Contextually and Culturally Awesome
October 14, 2013
So on Friday, my friend Laura texted me this picture:
This giant banner of my giant face is apparently up at Denver Seminary right now. It is advertising the contextual and cultural sensitivity of the school. With my face. My black girl face. I have a few thoughts. Here they are.
* First of all, am not angry at the school or those who decided to put this picture up. We sign releases when we start at the school, so they are not doing anything wrong in using my image. I also know that this image was not used with any ill intentions. The phrasing on the banner comes from the seminary’s goal to “serve all people effectively and faithfully, with cultural discernment, and without prejudice or favoritism.” I do believe this is a goal of the seminary, and I was chosen as someone who represents that (perhaps because I am good at having friends who don’t look like me). I have received an apology from the school, and I am confident that it is sincere. They have offered to take the image down if it is embarrassing or hurtful to me, even though they have a right to use the photo with or without my permission. I have been very grateful for the seminary’s response, and I know no one there intended to hurt me, and I do not intend to hurt them. I am not going to force the school to take it down or throw a temper tantrum or start picketing. I appreciated my time at Denver Seminary (except when I was taking comps or writing my thesis or learning Greek or …), and I am very grateful for the caring faculty and staff.
* I felt it was a bit ironic to use my face to advertise cultural sensitivity, when it seemed culturally insensitive to do so without asking my permission or at least letting me know. But, again, I know it wasn’t done to be hurtful.
* Seeing the banner reminded me that the organizations I’ve worked at and the schools I’ve been to have often asked me to be in photo and video shoots. It is never explicitly stated, but I assume that part of this is because I have dark skin (and I’m super photogenic and gorgeous, obvi). It makes me feel self-conscious to be the token black girl — it makes me feel like that is all I am seen as. Also, this does not just happen at the hands of white people. I have been invited to join certain groups because I am black, and I know that certain other black people have talked to me solely because I am black. I once worked somewhere where I was asked (by a black lady) to travel to conferences so that customers would know that there was a black girl working on their product. Umm, no.

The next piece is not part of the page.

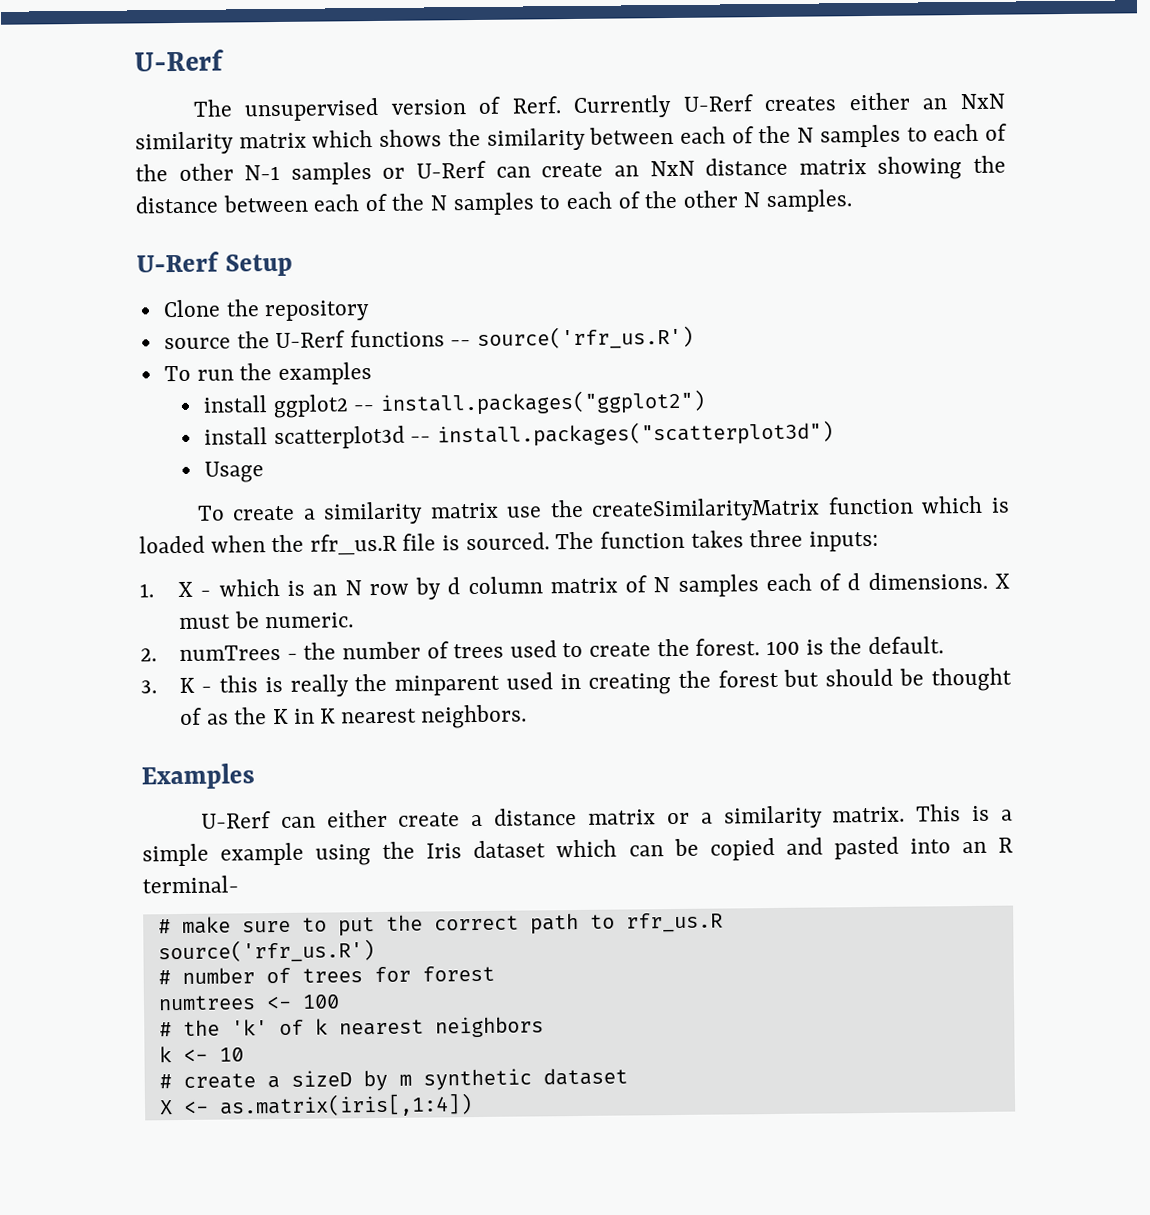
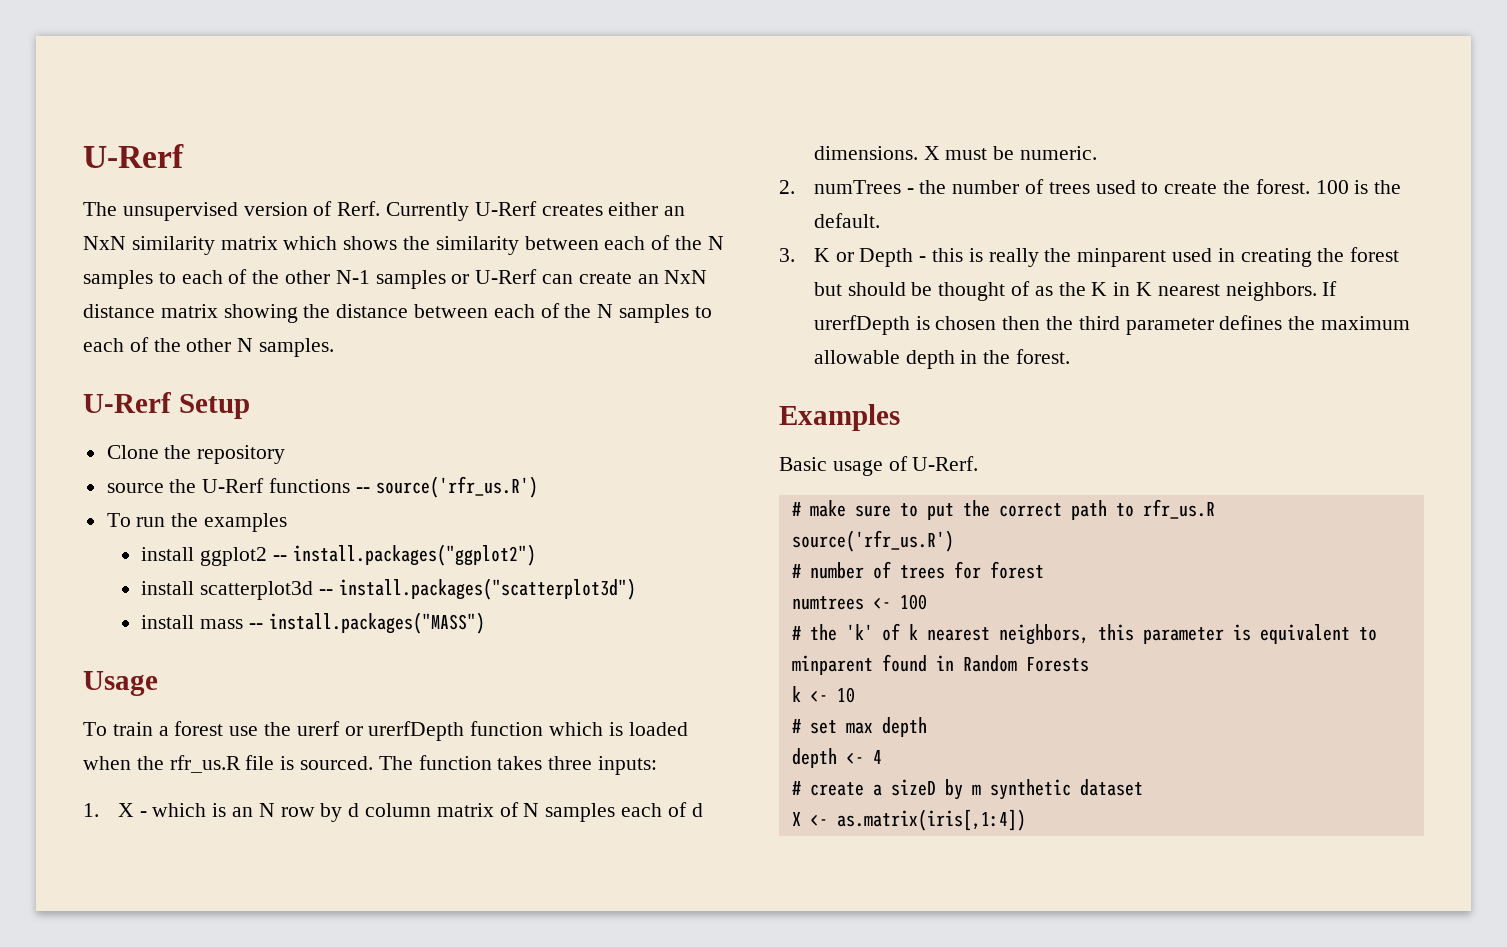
[204,461,265,483] [196,497,821,525] Usage // To create a similarity matrix use the createSimilarityMatrix -> [141,612,485,634] [83,671,158,696] [83,721,465,741] install mass -- install.packages("MASS") // Usage // To train a forest use the urerf or urerfDepth
(196, 685) none -> [835,248,914,267] or Depth
[141,763,255,790] [200,804,1014,829] [142,836,1013,867] [142,875,239,894] // Examples // U-Rerf can either create a distance matrix or a similarity matrix. This is a simple example using the Iris dataset which can be copied and pasted into an R terminal- -> [1322,281,1338,296] [813,315,1410,335] [813,349,1070,369] [779,404,900,431] [779,456,979,476] If urerfDepth is chosen then the third parameter defines the maximum allowable depth in the forest. // Examples // Basic usage of U-Rerf.
[434,1016,544,1038] [158,1046,244,1063] neighbors // k <- 10 -> [998,624,1377,645] [791,654,1089,675] [791,686,855,703] [791,717,927,737] [791,748,882,768] neighbors, this parameter is equivalent to minparent found in Random Forests // k <- 10 // # set max depth // depth <- 4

* Some people of color may have loved to be on that banner, representing cultural sensitivity. But being known for being black has just never been my thing. I am bi-racial, my mom is white and my dad is black, and that is how I see myself. Culturally, I grew up in Minneapolis, was home schooled, then went to a majority black public high school, and then a majority white private, Catholic university. I worked at camps in very small towns every summer. I moved to Colorado Springs and worked for organizations that have mostly white employees. I am moving to Canada — white. Culturally speaking, I would probably be considered pretty “white,” although even that bugs me. How about instead, I’m just me. I want to be known as someone who loves Jesus and loves other people. I want to be known as a writer, as someone who you can ask about the Old Testament, as someone who is hilarious and awesome and likes BBQ chips. I don’t necessarily want to be known as the black girl.

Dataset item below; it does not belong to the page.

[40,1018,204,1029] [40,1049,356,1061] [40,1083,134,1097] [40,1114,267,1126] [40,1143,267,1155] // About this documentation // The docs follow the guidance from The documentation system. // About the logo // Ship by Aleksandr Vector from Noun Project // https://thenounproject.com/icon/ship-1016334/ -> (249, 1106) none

* I like being bi-racial. I like that my parents didn’t care about the color of each other’s skin, and that their families didn’t throw a fit because they were culturally different from each other. Andrew’s sister and brother-in-law recently adopted a bi-racial girl, and I love that she is now a part of their family. If Andrew and I get married and have kids, they will be one quarter black (like the Psych a cappella group). I like all the mixing. I think it shows that we can look beyond color and culture and however we might normally define people, and get to know people for who they are. And I know that my school would agree with me about that as well.
Anyway, those are some of my thoughts. They are solely mine, and I know other people probably have other thoughts and experiences. Tell me what you think in the comments!
(If anyone would like to hire me for a photo shoot in which I eat BBQ chips, I am in!)